The 2023 rule, established during the Joe Biden presidential administration, sought to significantly expand joint-employment liability by including “indirect” or “reserved” control as key determinants of an employment relationship. That rule was vacated by a federal court in Texas in March 2024.
With the 2020 rule reinstated, employers should be aware that:
- Direct control is required. Joint-employer status only applies if a company directly affects employees’ “essential terms and conditions of employment” (i.e., wages, benefits, hours, hiring, discharge, discipline, supervision and direction).
- Indirect control is not sufficient. Indirect influence, contractually reserved but unused authority, or sporadic/de minimis control is insufficient to create a joint-employer relationship.
- “Substantial control” is a critical term. The rule defines “substantial control” in the employment relationship as having a “regular or continuous consequential effect” on a worker’s job.
Given the NLRB rule reinstatement, employers should review their contracts and daily operations to ensure they don’t accidentally exercise the direct control that triggers joint-employer liability.
Also, note that persistent legal challenges to the 2020 rule, including one by the Service Employees International Union (SEIU), could lead to additional NLRB guidance changes in the future.
Case Handling Guidance Issued
The NLRB and its general counsel released a memorandum that positioned how it will handle workplace cases in the near term. The document, in general, presented a more employer-friendly stance for the agency under the second Donald Trump presidential administration, versus what had been viewed as a more union-weighted stance during the Biden administration.
Key items from the memorandum include:
- Workplace policy scrutiny is reduced. General counsel Crystal Carey instructed regional offices to stop prosecuting cases based solely on the maintenance of potentially unlawful employee handbook rules, unless the rule is enforced or is “facially and patently unlawful.”

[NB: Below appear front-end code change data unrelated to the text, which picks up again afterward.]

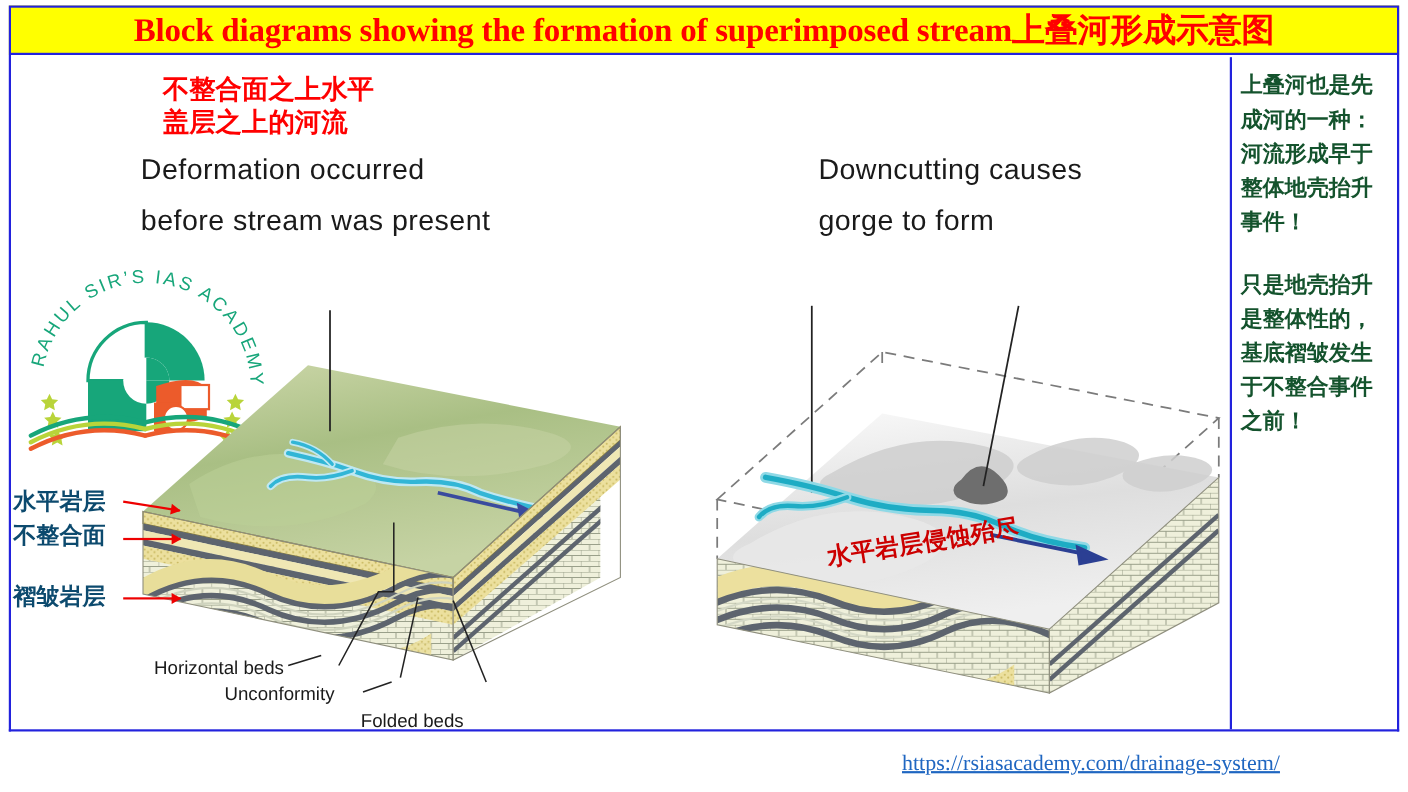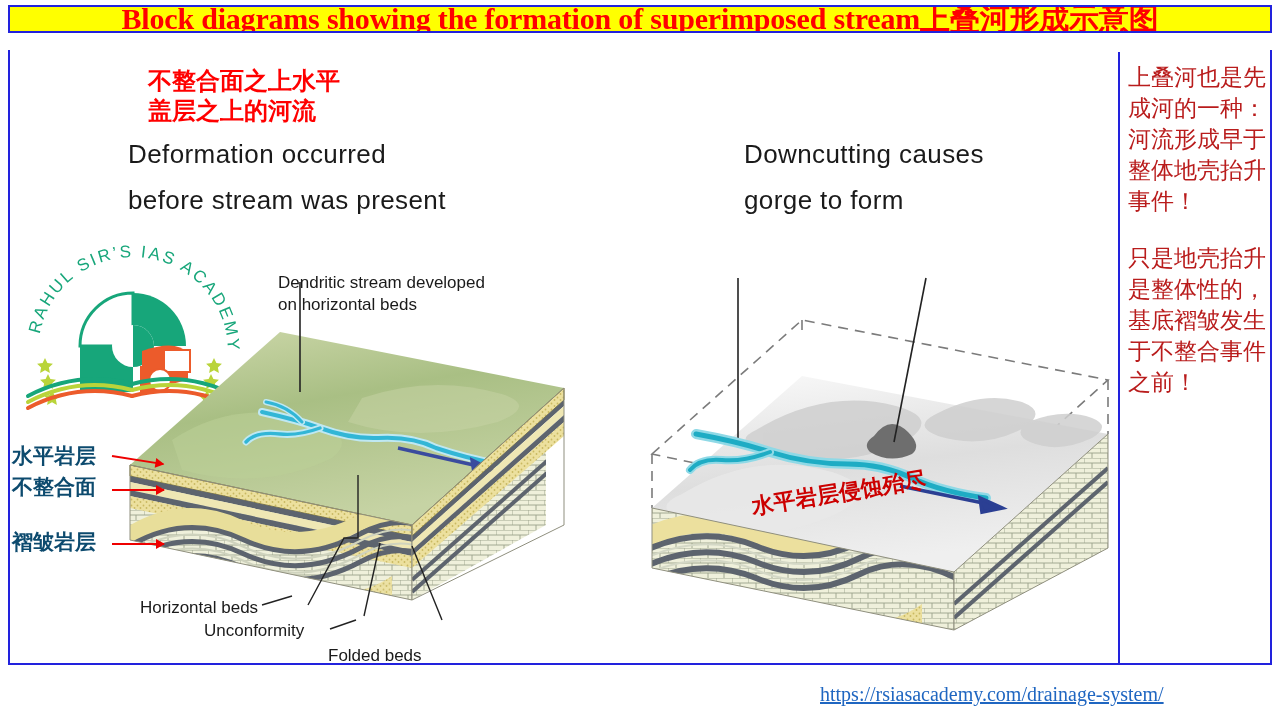--- a/index.html
+++ b/index.html
@@ -27,7 +27,7 @@
     left: 8px;
     top: 5px;
     width: 1264px;
-    height: 28px;
+    height: 45px;
     background: #ffff00;
     border: 2px solid #2222dd;
     box-sizing: border-box;

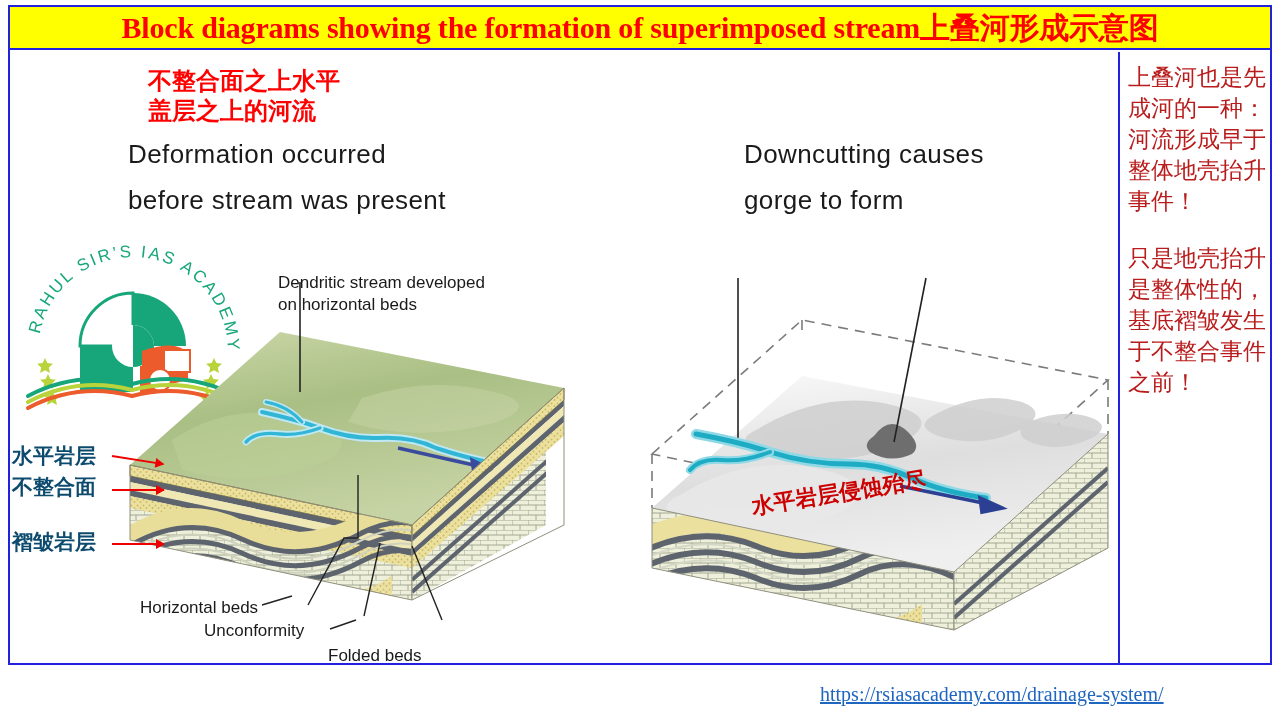--- a/index.html
+++ b/index.html
@@ -74,11 +74,11 @@
     left: 1128px;
     top: 62px;
     width: 138px;
-    color: #b91c1c;
+    color: #14532d;
     font-family: "DejaVu Sans", "Liberation Sans", sans-serif;
-    font-size: 23px;
+    font-size: 20px;
     line-height: 31px;
-    font-weight: 400;
+    font-weight: 700;
   }
   #right-notes .note-block { margin-bottom: 26px; }
 

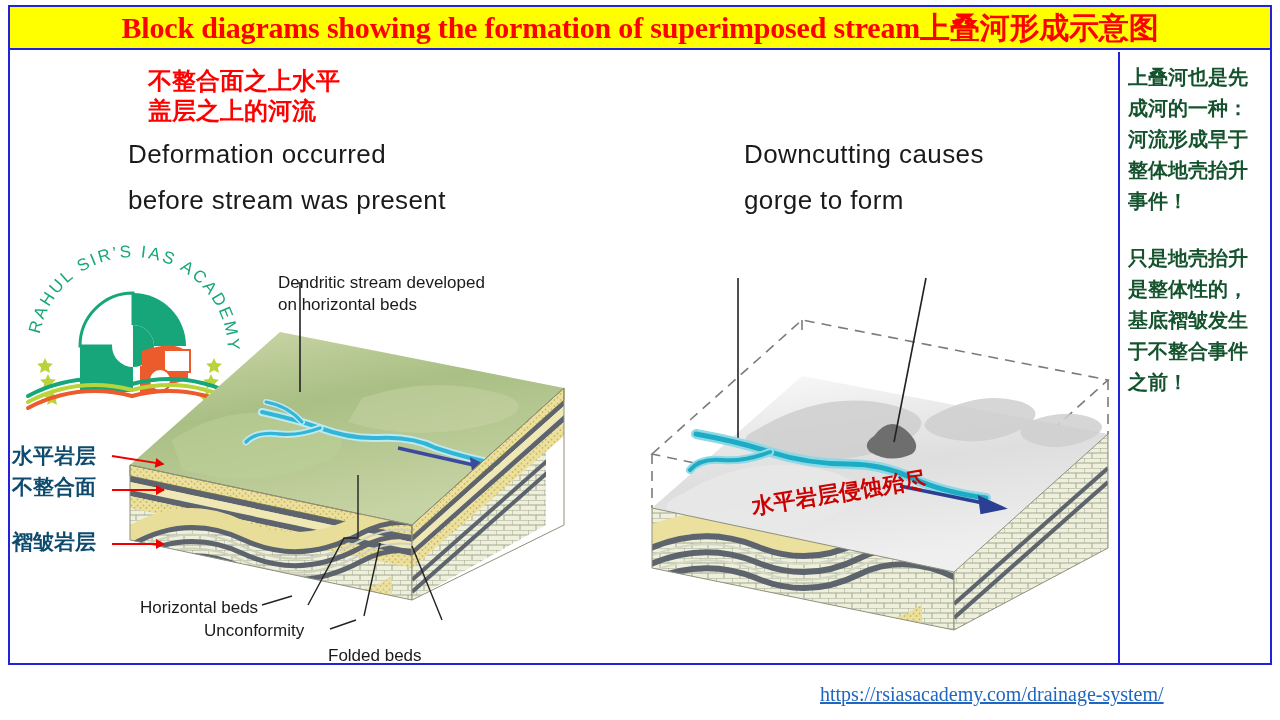--- a/index.html
+++ b/index.html
@@ -450,8 +450,6 @@
   <div class="en-headline" id="en-head-right">Downcutting causes
 gorge to form</div>
 
-  <div class="caption" id="cap-dendritic">Dendritic stream developed
-on horizontal beds</div>
   <div class="caption" id="cap-horizontal">Horizontal beds</div>
   <div class="caption" id="cap-unconf">Unconformity</div>
   <div class="caption" id="cap-folded">Folded beds</div>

- A new evidence submission protocol is established. Parties filing unfair labor practice charges must now submit supporting evidence and a witness list within two weeks of filing or face potential dismissal of those charges.
- Settlement is encouraged and remedies are limited. Regional offices are directed to favor settlement over litigation and refrain from routinely seeking “enhanced remedies” (e.g., public notice readings, apology letters), except in egregious cases.
- The case backlog is the focus. To prioritize efficiency, the board aims to reduce the backlog by focusing on high-impact violations rather than technical infractions.